About this task
Whenever a line contains "none", include it in the count; reply with the number of such lines in the data and nothing else.

Supplied records
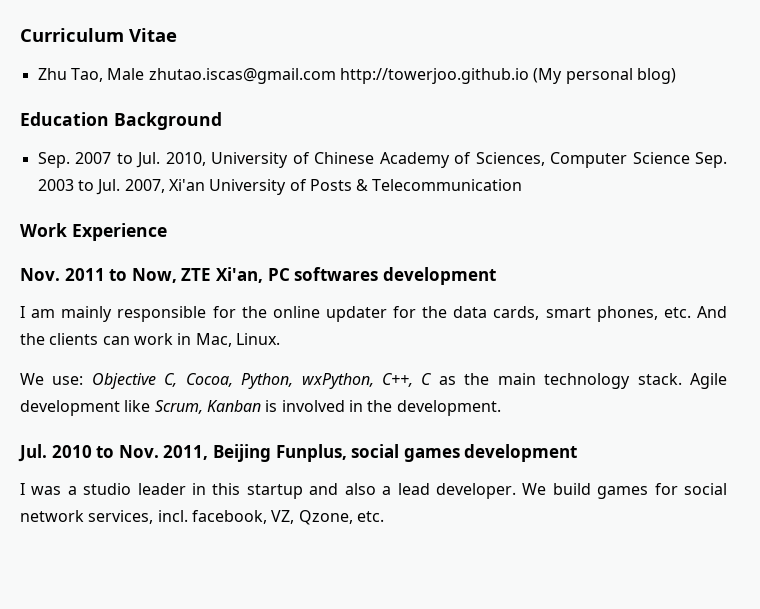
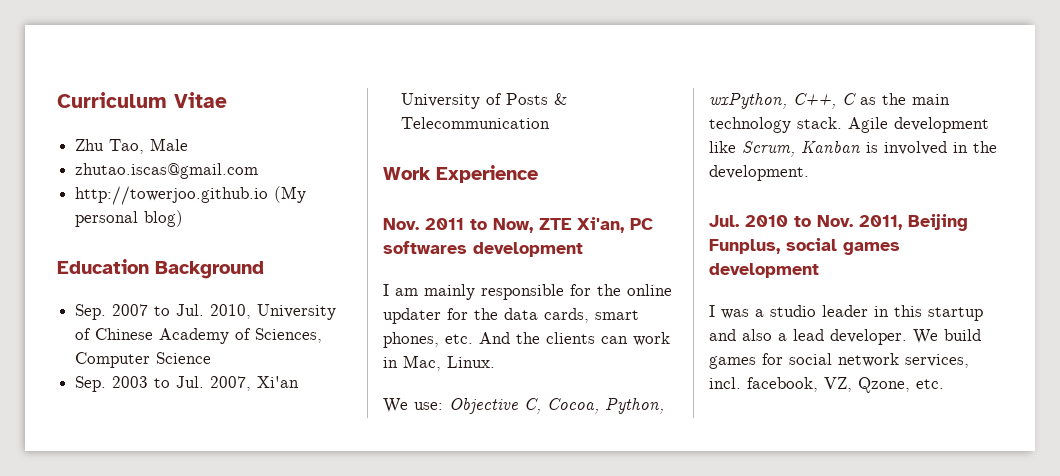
(145, 74) none -> (189, 144) //
(336, 76) none -> (259, 171) //
(690, 158) none -> (212, 358) //

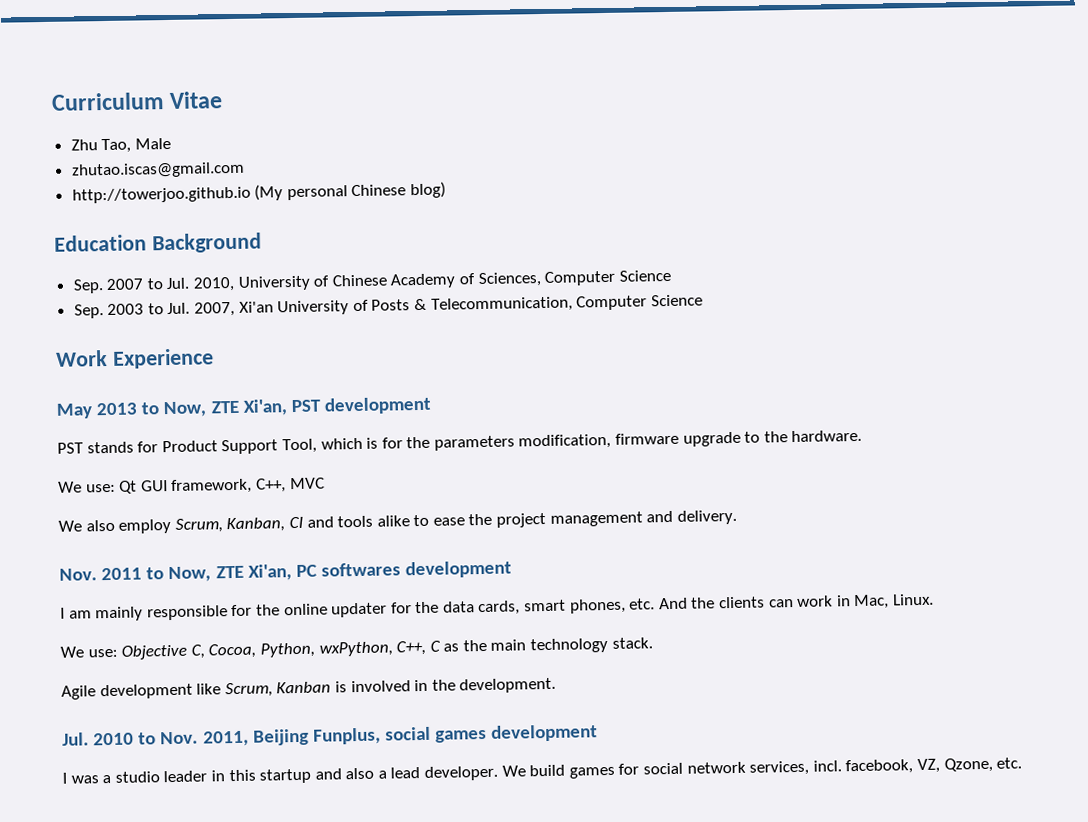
(139, 219) none -> [351,184,407,197] Chinese
[401,117,551,129] Telecommunication -> [430,294,703,313] Telecommunication, Computer Science
(538, 174) none -> [56,396,432,419] [57,429,863,455] [58,477,325,494] [58,509,737,534] // May 2013 to Now, ZTE Xi'an, PST development // PST stands for Product Support Tool, which is for the parameters modification, firmware upgrade to the hardware. // We use: Qt GUI framework, C++, MVC // We also employ Scrum, Kanban, CI and tools alike to ease the project management and delivery.
(842, 123) none -> (653, 643) //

Finished exercise
6